*** DATA TO PROCESS ***

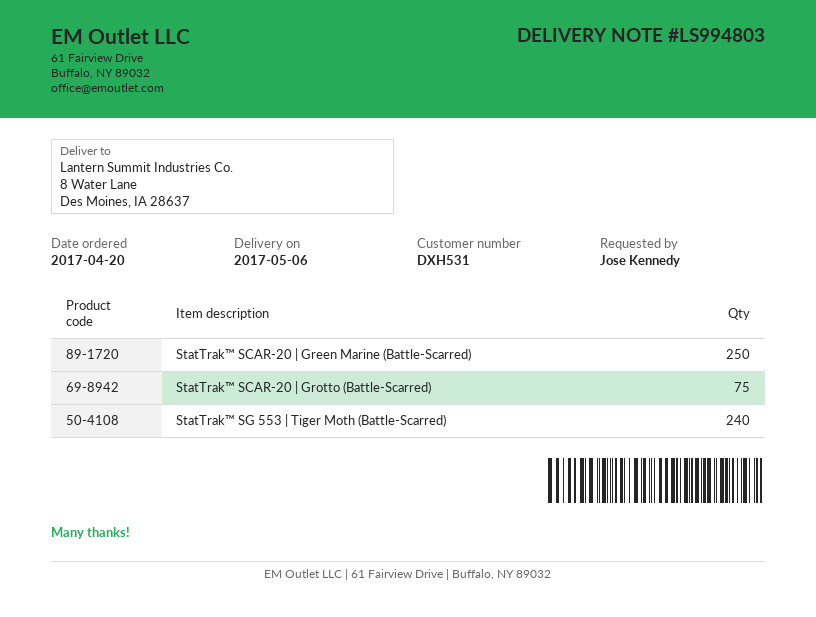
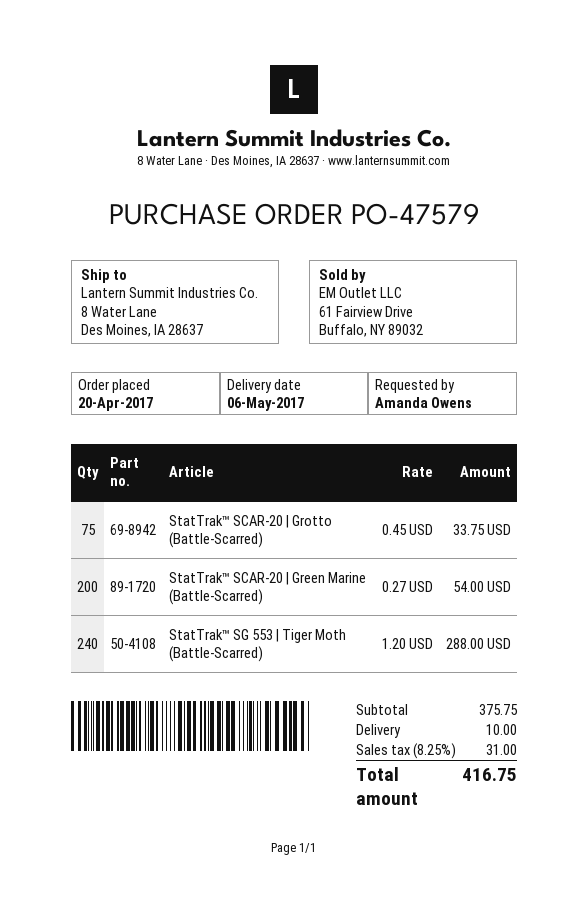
ordered by: Jose Kennedy -> Amanda Owens
StatTrak™ SCAR-20 | Green Marine (Battle-Scarred): 250 -> 200

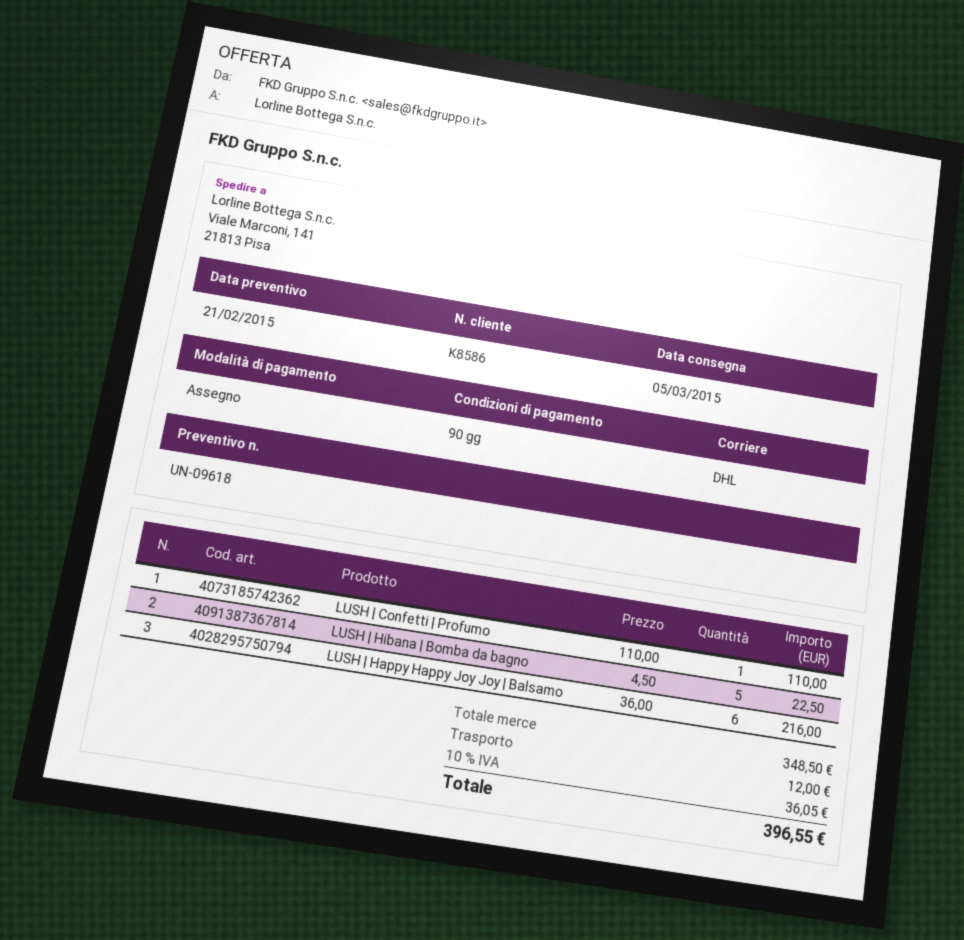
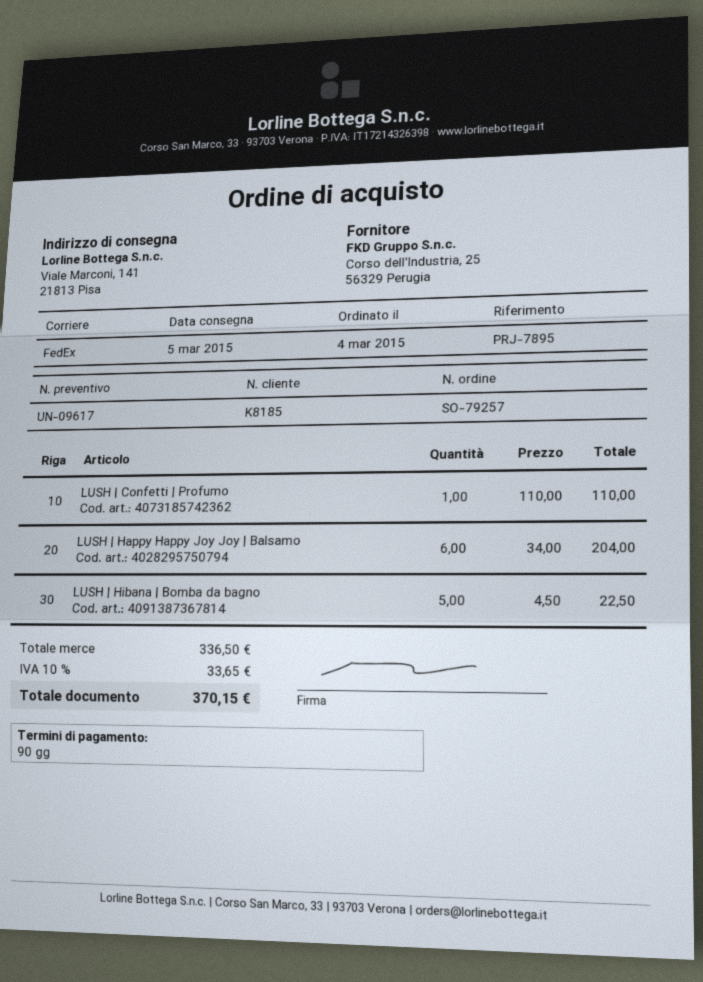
quote number: UN-09618 -> UN-09617
customer number: K8586 -> K8185
shipping method: DHL -> FedEx
LUSH | Happy Happy Joy Joy | Balsamo: 6 x 36.00 = 216.00 -> 6 x 34.00 = 204.00
subtotal: 348.50 -> 336.50
shipping: 12.00 -> none
tax: 10% = 36.05 -> 10% = 33.65
total: 396.55 -> 370.15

*** End of DATA TO PROCESS ***

PROBLEM:
Please give back every line above exactly as it stands, without pictures.

ANSWER TO THIS PROBLEM:
ordered by: Jose Kennedy -> Amanda Owens
StatTrak™ SCAR-20 | Green Marine (Battle-Scarred): 250 -> 200

quote number: UN-09618 -> UN-09617
customer number: K8586 -> K8185
shipping method: DHL -> FedEx
LUSH | Happy Happy Joy Joy | Balsamo: 6 x 36.00 = 216.00 -> 6 x 34.00 = 204.00
subtotal: 348.50 -> 336.50
shipping: 12.00 -> none
tax: 10% = 36.05 -> 10% = 33.65
total: 396.55 -> 370.15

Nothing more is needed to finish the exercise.